__EXERCISE OBJECTIVE__. Report, in full, each line of the material below in which the string "化学機械" occurs.

__DATA FOR THIS EXERCISE__.

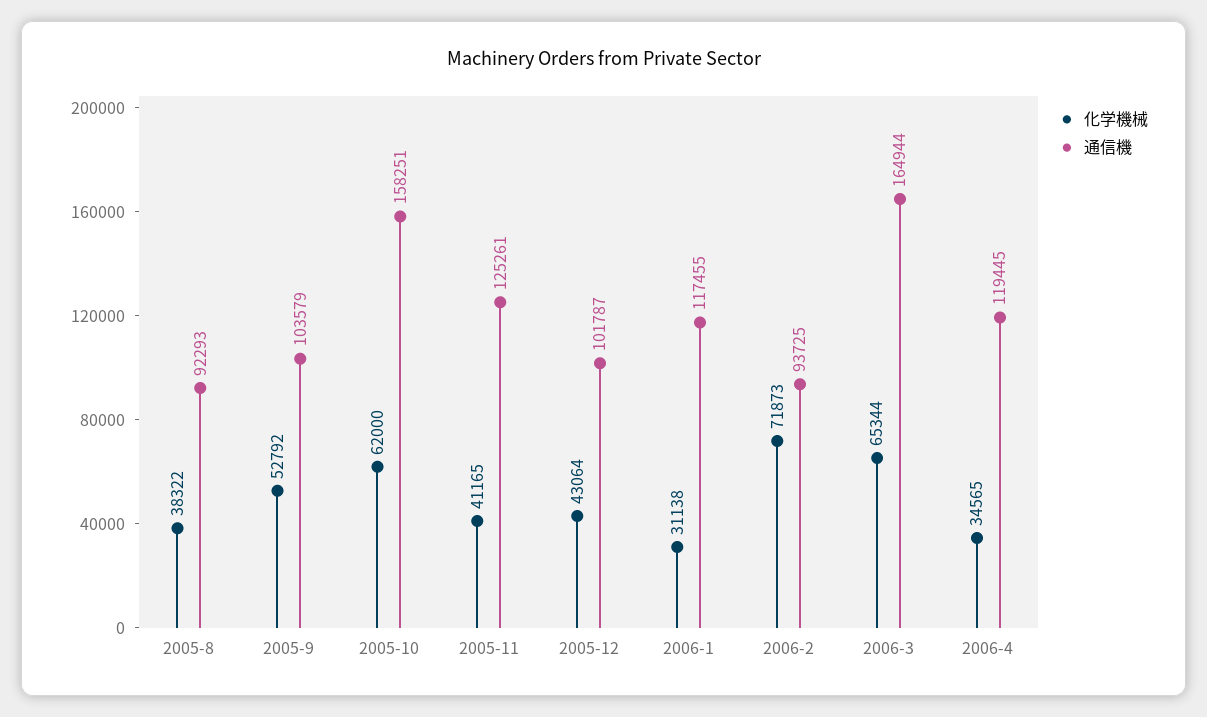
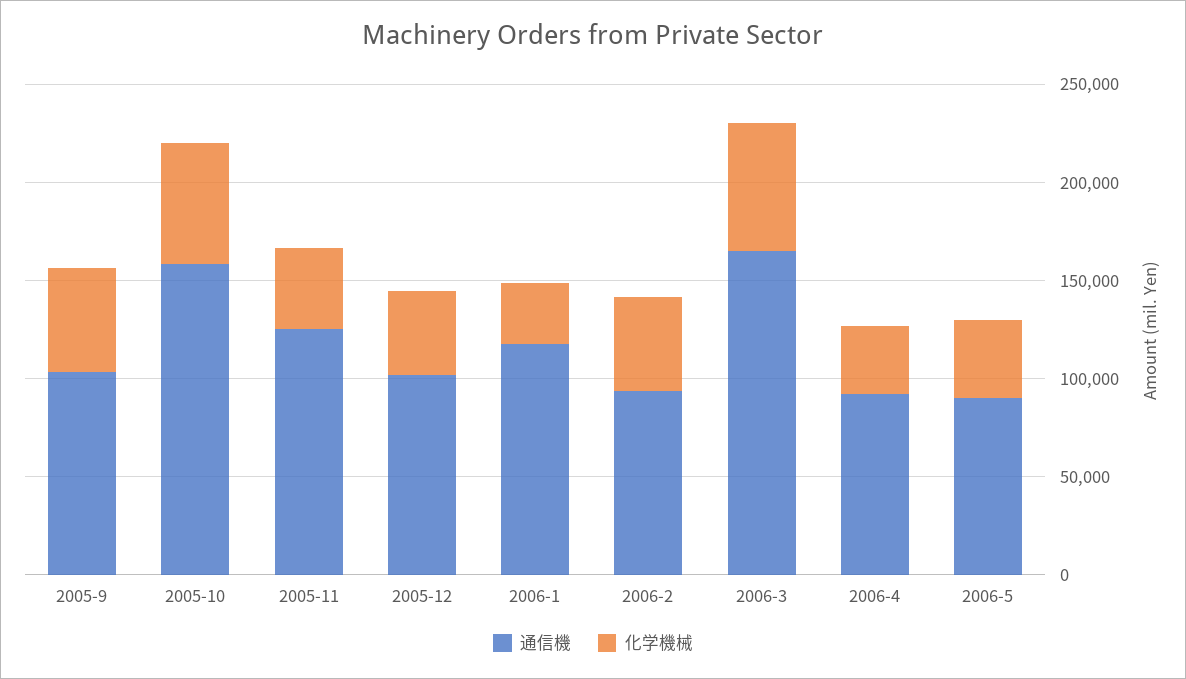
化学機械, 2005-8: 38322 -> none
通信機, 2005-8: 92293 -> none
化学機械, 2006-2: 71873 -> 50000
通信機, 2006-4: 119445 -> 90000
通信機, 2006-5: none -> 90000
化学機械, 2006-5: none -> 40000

==

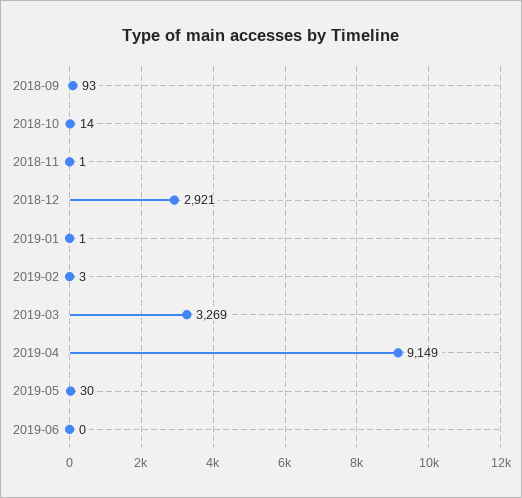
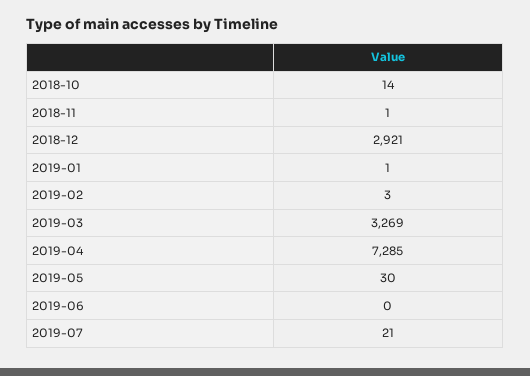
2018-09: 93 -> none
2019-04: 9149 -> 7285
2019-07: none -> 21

__RESULT FOR THIS TASK__.
化学機械, 2005-8: 38322 -> none
化学機械, 2006-2: 71873 -> 50000
化学機械, 2006-5: none -> 40000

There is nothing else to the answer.